Search the listing below for the string "caption" and show each line that contains it.
========================================================================
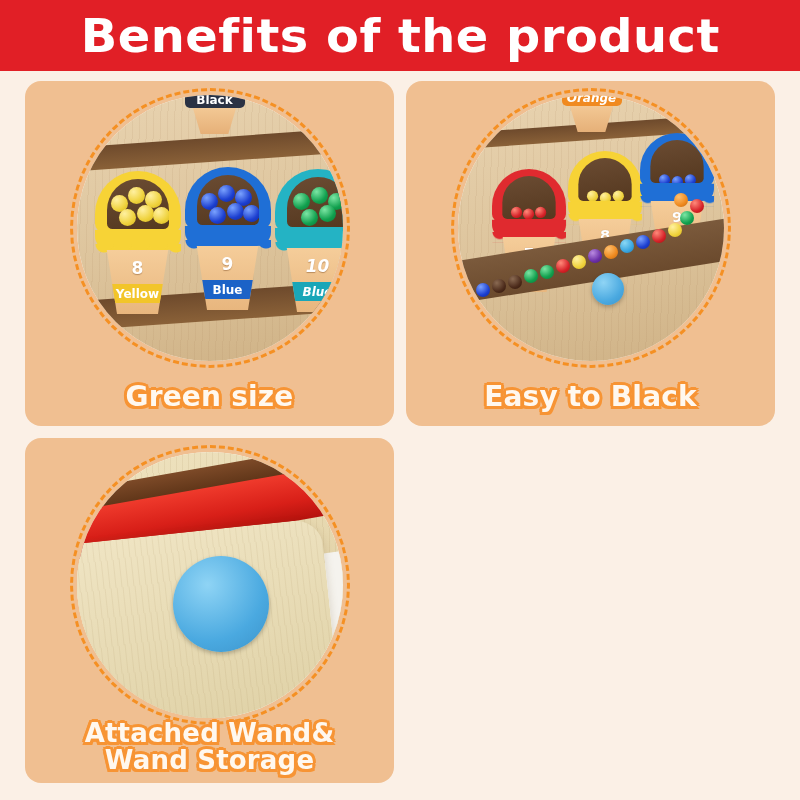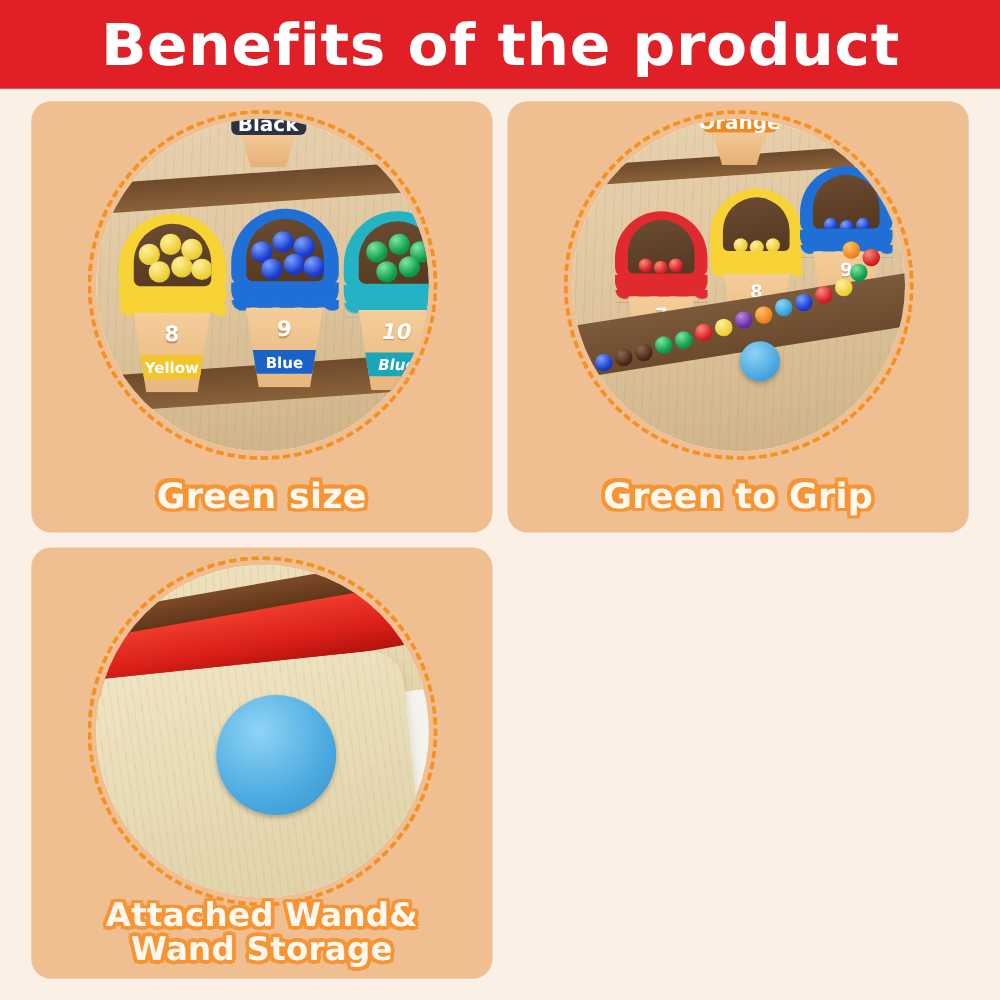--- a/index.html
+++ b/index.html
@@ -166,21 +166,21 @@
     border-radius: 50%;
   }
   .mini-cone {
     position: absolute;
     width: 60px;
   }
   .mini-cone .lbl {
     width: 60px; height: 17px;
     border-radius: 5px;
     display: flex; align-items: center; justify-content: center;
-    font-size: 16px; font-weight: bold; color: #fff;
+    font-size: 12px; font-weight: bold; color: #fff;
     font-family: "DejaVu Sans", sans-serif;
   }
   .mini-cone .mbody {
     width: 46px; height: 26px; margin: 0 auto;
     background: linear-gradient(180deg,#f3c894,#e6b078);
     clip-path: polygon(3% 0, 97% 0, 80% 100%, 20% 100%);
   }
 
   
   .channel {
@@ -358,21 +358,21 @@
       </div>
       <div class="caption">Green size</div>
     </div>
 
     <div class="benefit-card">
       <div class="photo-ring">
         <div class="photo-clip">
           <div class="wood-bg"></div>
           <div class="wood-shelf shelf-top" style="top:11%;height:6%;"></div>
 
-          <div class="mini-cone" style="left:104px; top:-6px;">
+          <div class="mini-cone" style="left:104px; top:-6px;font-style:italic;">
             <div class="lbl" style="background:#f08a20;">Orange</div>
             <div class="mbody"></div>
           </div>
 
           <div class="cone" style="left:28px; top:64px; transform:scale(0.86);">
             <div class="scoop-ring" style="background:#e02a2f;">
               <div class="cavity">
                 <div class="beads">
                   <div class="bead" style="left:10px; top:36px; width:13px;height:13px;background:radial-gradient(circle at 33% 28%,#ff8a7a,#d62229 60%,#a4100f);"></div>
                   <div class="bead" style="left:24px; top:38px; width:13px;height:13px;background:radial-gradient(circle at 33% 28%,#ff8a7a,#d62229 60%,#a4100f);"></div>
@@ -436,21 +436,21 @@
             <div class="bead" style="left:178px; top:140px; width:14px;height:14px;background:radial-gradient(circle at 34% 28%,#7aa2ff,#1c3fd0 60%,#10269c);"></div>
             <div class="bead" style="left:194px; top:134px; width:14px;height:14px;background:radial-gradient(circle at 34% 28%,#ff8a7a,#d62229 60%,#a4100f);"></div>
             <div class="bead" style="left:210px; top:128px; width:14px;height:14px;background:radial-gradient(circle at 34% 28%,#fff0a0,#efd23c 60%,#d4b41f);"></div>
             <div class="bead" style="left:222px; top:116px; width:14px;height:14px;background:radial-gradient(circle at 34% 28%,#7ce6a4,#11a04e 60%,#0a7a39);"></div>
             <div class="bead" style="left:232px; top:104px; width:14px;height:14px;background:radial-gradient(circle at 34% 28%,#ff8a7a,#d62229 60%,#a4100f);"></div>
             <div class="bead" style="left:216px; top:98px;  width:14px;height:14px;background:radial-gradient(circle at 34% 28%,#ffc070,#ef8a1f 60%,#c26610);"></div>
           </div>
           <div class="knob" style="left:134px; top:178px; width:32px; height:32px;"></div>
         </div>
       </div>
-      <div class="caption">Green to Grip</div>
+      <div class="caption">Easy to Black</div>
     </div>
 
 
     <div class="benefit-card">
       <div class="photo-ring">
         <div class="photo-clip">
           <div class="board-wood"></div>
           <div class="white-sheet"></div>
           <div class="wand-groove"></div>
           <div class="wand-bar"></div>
========================================================================
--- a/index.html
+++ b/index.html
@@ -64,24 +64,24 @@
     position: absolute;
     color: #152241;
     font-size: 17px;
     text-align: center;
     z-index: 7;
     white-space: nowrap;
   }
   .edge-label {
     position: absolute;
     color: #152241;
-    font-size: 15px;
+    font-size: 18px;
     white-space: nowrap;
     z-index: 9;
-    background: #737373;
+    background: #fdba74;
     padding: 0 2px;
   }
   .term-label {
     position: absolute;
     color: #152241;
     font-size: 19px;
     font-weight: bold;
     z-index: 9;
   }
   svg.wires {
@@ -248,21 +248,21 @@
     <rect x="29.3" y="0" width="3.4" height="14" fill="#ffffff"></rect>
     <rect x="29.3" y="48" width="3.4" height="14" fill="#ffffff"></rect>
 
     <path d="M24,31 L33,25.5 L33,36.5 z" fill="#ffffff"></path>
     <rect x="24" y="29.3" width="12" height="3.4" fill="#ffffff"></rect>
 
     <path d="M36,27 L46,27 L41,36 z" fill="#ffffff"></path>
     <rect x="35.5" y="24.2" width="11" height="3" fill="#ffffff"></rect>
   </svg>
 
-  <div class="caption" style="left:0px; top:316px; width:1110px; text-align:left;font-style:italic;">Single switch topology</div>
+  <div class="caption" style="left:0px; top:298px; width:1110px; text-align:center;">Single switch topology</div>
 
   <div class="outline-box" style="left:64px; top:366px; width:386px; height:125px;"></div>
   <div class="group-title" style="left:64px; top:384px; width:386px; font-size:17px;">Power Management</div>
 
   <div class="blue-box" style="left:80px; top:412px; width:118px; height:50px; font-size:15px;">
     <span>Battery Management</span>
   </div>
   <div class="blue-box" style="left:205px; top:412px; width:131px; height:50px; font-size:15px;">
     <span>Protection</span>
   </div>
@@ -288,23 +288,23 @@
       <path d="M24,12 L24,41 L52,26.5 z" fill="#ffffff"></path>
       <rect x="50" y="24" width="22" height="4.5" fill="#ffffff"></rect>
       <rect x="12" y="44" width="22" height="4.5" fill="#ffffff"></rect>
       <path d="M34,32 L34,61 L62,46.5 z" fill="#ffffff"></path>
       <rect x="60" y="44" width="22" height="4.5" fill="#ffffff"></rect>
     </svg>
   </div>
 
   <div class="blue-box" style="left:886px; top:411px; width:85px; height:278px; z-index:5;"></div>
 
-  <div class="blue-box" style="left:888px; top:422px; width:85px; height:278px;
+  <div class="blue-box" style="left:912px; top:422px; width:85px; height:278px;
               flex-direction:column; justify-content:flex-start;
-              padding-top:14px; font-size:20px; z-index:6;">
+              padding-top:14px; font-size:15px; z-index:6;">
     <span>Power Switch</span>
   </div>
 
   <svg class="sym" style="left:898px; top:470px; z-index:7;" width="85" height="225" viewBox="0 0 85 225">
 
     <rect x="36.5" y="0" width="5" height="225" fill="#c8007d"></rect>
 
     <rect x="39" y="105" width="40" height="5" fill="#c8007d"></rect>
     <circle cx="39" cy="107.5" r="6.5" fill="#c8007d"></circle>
========================================================================
Output
       <div class="caption">Green size</div>
-      <div class="caption">Green to Grip</div>
+      <div class="caption">Easy to Black</div>
-  <div class="caption" style="left:0px; top:316px; width:1110px; text-align:left;font-style:italic;">Single switch topology</div>
+  <div class="caption" style="left:0px; top:298px; width:1110px; text-align:center;">Single switch topology</div>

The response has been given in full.